▶ Task brief
Find the line containing "Praha,Fremdenführer - Hofmeisterovà¡, Jana" in the listing below. Repeat it exactly, along with each following line up to and including the one containing "total: 452.33 -> 674.58".

▶ Provided data
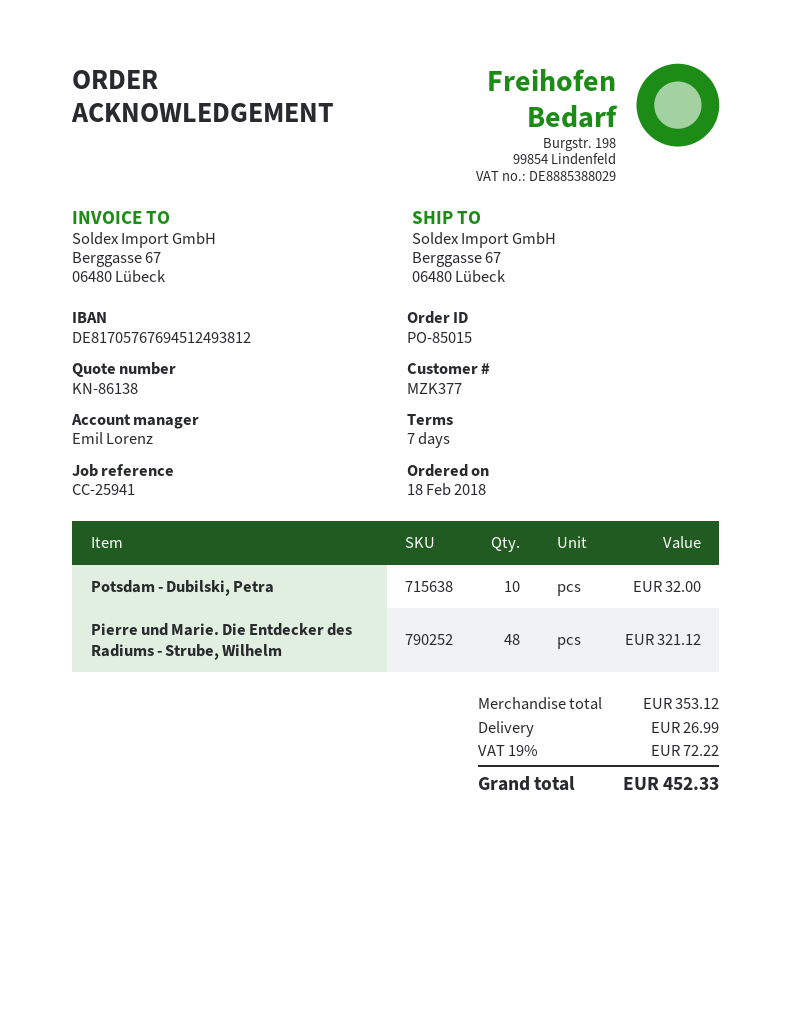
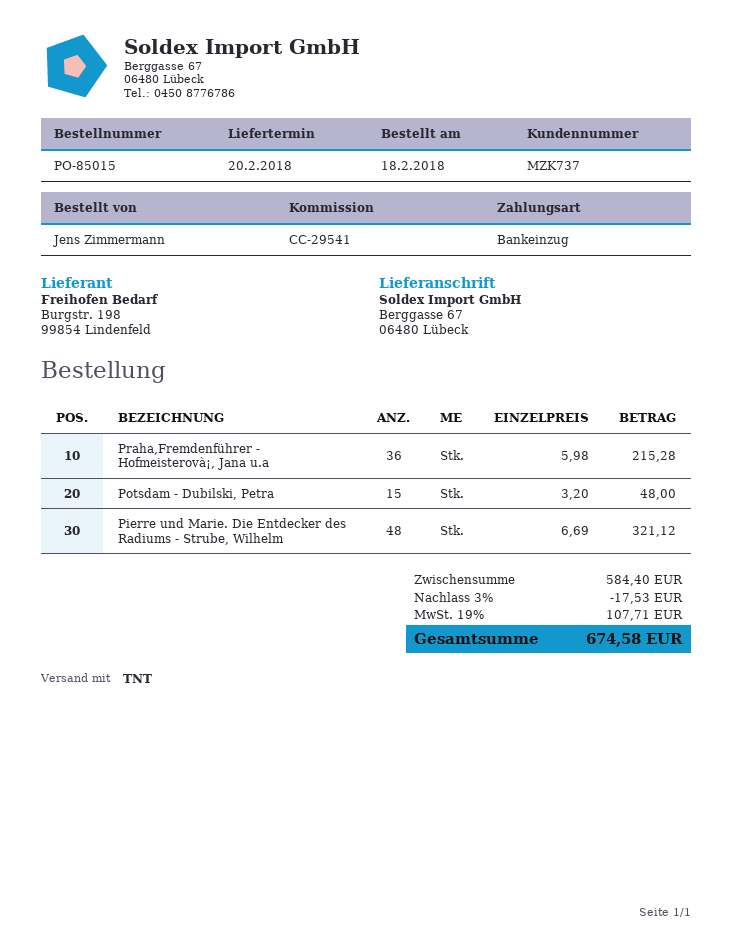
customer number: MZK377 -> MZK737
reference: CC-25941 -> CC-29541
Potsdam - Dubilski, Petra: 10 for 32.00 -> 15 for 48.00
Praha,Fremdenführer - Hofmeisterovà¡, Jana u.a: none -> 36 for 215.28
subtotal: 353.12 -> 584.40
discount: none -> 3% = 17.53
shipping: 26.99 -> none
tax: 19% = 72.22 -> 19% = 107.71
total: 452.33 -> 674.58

---

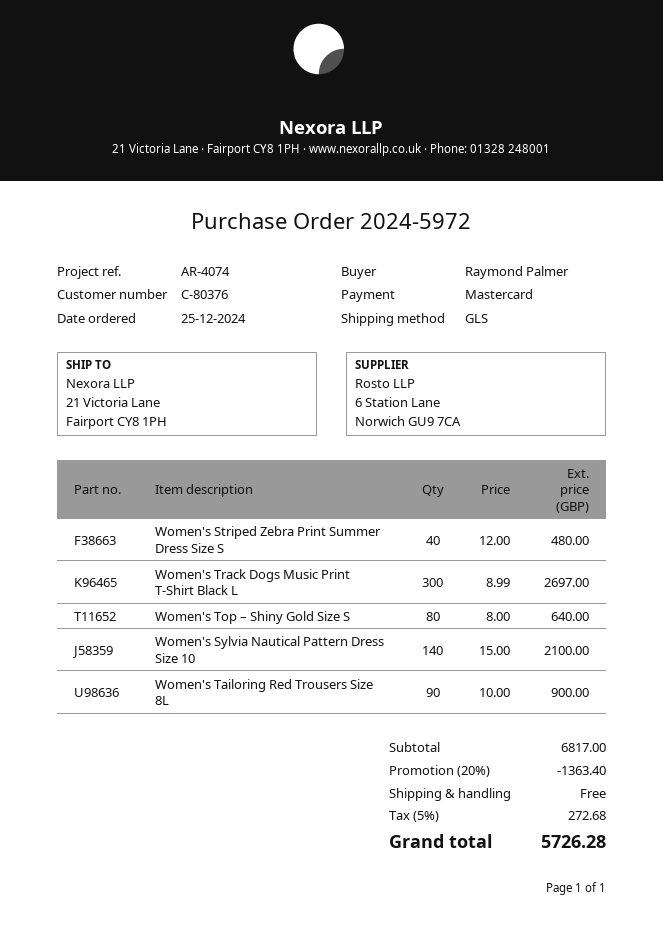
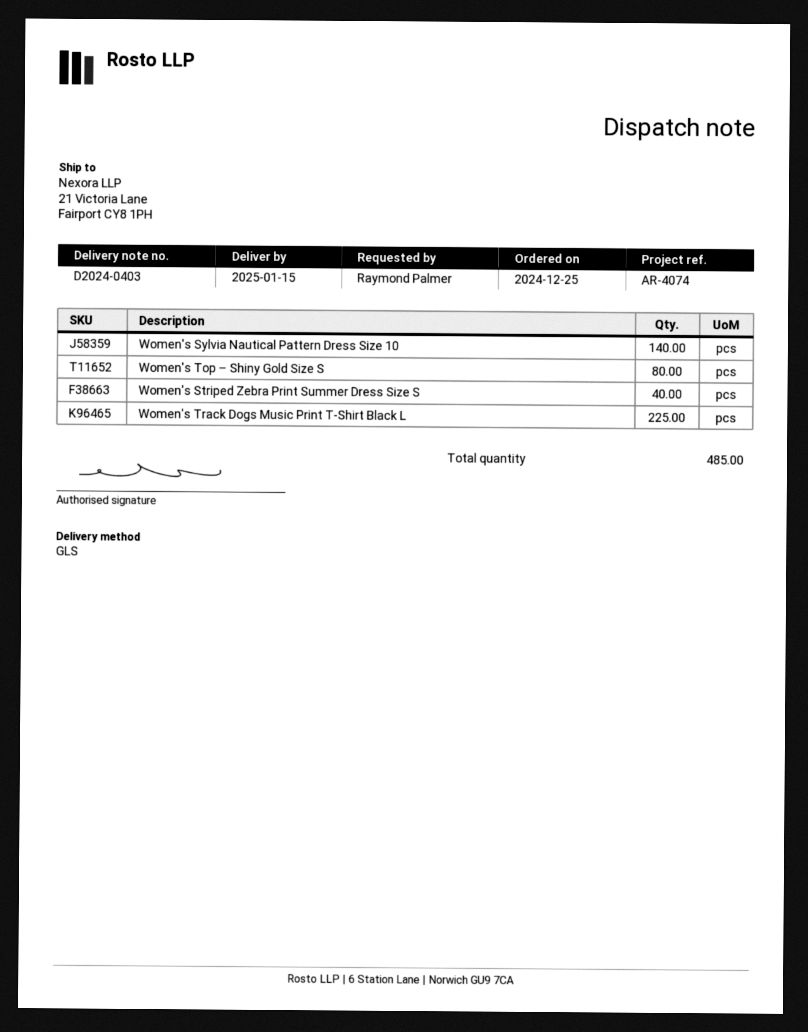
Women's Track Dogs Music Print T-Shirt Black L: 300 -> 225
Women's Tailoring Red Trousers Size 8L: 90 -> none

▶ Answer to the exercise
Praha,Fremdenführer - Hofmeisterovà¡, Jana u.a: none -> 36 for 215.28
subtotal: 353.12 -> 584.40
discount: none -> 3% = 17.53
shipping: 26.99 -> none
tax: 19% = 72.22 -> 19% = 107.71
total: 452.33 -> 674.58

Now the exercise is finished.